■ REQUIRED ACTION ■
Could you retype all of the records exactly, leaving out every picture?

■ Stored data entries ■
++++++++

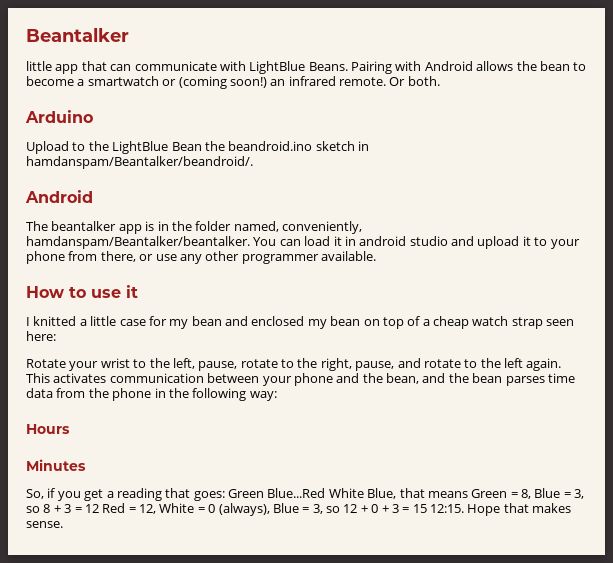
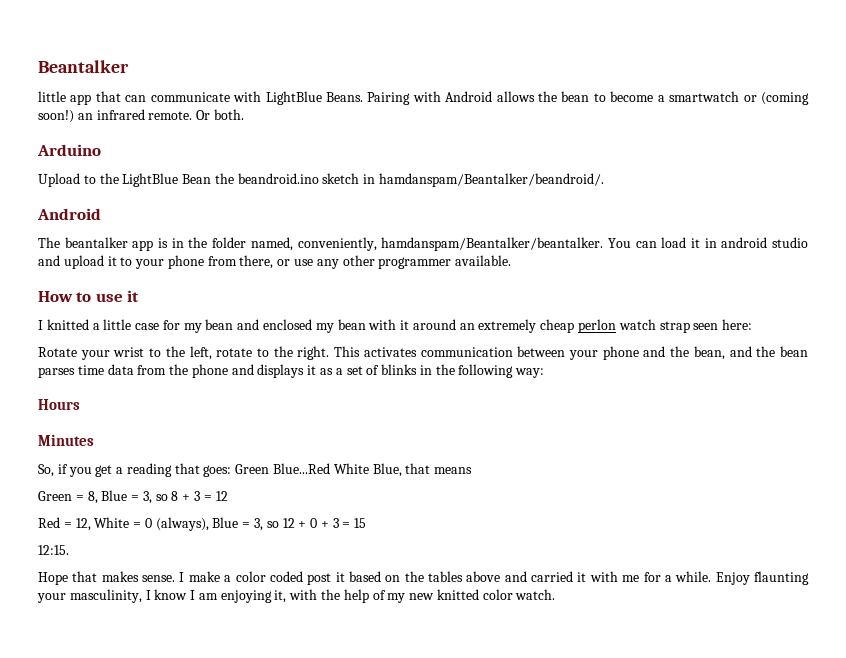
[363,316,469,329] on top of a cheap -> [368,319,617,333] with it around an extremely cheap perlon
[198,358,562,371] pause, rotate to the right, pause, and rotate to the left again. -> [216,346,330,360] rotate to the right.
(152, 394) none -> [231,364,418,378] and displays it as a set of blinks
(468, 494) none -> (473, 470) //
(99, 508) none -> (228, 496) //
(427, 508) none -> (367, 523) //
(464, 508) none -> (69, 550) //
(63, 524) none -> [179,571,810,585] [37,589,556,603] I make a color coded post it based on the tables above and carried it with me for a while. Enjoy flaunting your masculinity, I know I am enjoying it, with the help of my new knitted color watch.

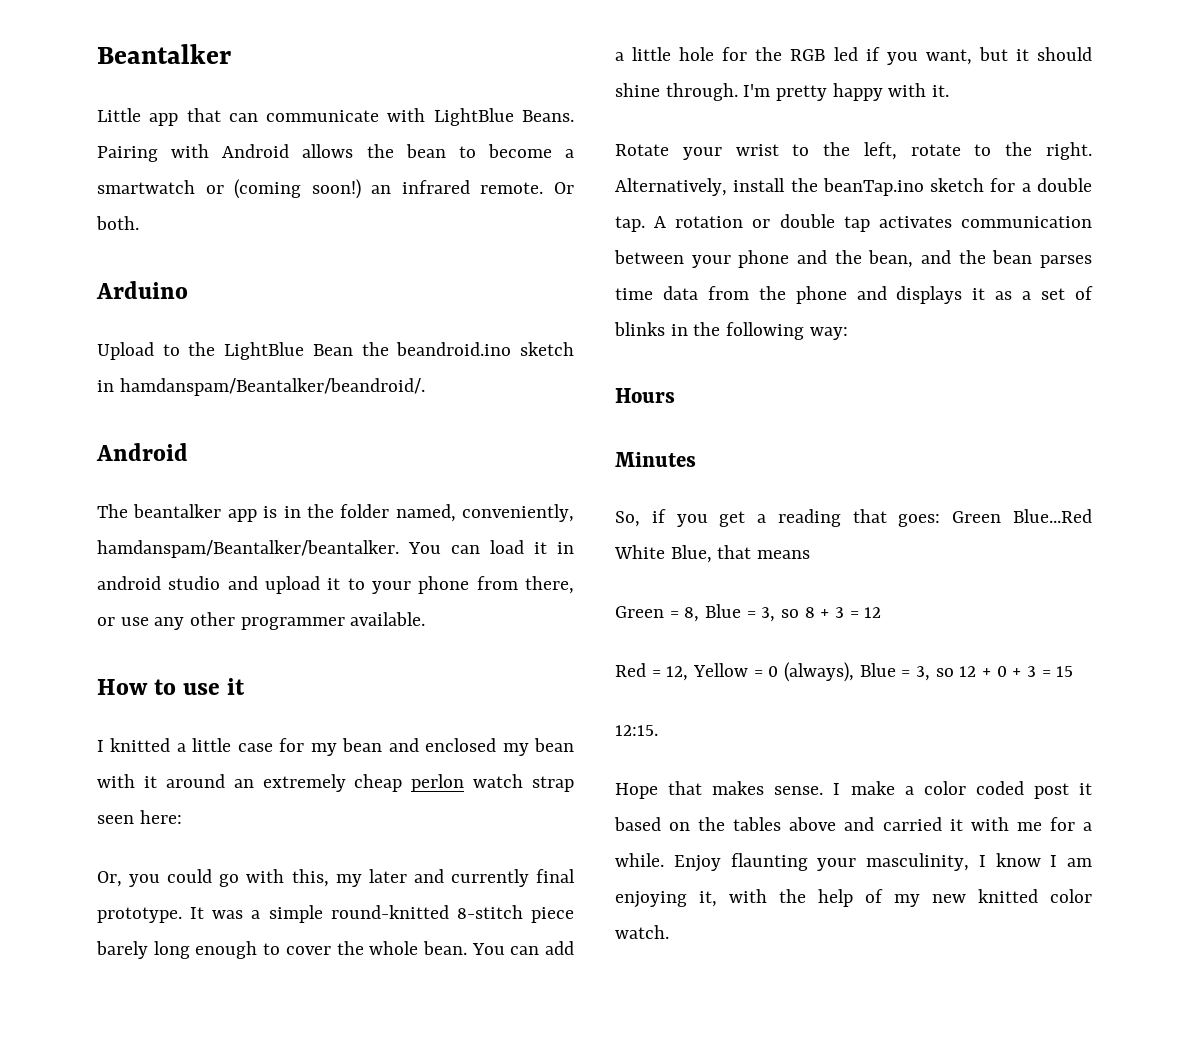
[38,91,66,102] little -> [97,108,141,122] Little
(753, 324) none -> [97,869,575,887] [97,905,574,923] [96,941,574,959] [615,47,1092,65] [615,83,950,101] // Or, you could go with this, my later and currently final prototype. It was a simple round-knitted 8-stitch piece barely long enough to cover the whole bean. You can add a little hole for the RGB led if you want, but it should shine through. I'm pretty happy with it.
[334,346,361,357] This -> [615,178,1092,196] [615,214,870,232] Alternatively, install the beanTap.ino sketch for a double tap. A rotation or double tap
[94,517,130,528] White -> [693,663,749,677] Yellow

++++++++

■ SOLUTION TO THE PROBLEM ■
[363,316,469,329] on top of a cheap -> [368,319,617,333] with it around an extremely cheap perlon
[198,358,562,371] pause, rotate to the right, pause, and rotate to the left again. -> [216,346,330,360] rotate to the right.
(152, 394) none -> [231,364,418,378] and displays it as a set of blinks
(468, 494) none -> (473, 470) //
(99, 508) none -> (228, 496) //
(427, 508) none -> (367, 523) //
(464, 508) none -> (69, 550) //
(63, 524) none -> [179,571,810,585] [37,589,556,603] I make a color coded post it based on the tables above and carried it with me for a while. Enjoy flaunting your masculinity, I know I am enjoying it, with the help of my new knitted color watch.

[38,91,66,102] little -> [97,108,141,122] Little
(753, 324) none -> [97,869,575,887] [97,905,574,923] [96,941,574,959] [615,47,1092,65] [615,83,950,101] // Or, you could go with this, my later and currently final prototype. It was a simple round-knitted 8-stitch piece barely long enough to cover the whole bean. You can add a little hole for the RGB led if you want, but it should shine through. I'm pretty happy with it.
[334,346,361,357] This -> [615,178,1092,196] [615,214,870,232] Alternatively, install the beanTap.ino sketch for a double tap. A rotation or double tap
[94,517,130,528] White -> [693,663,749,677] Yellow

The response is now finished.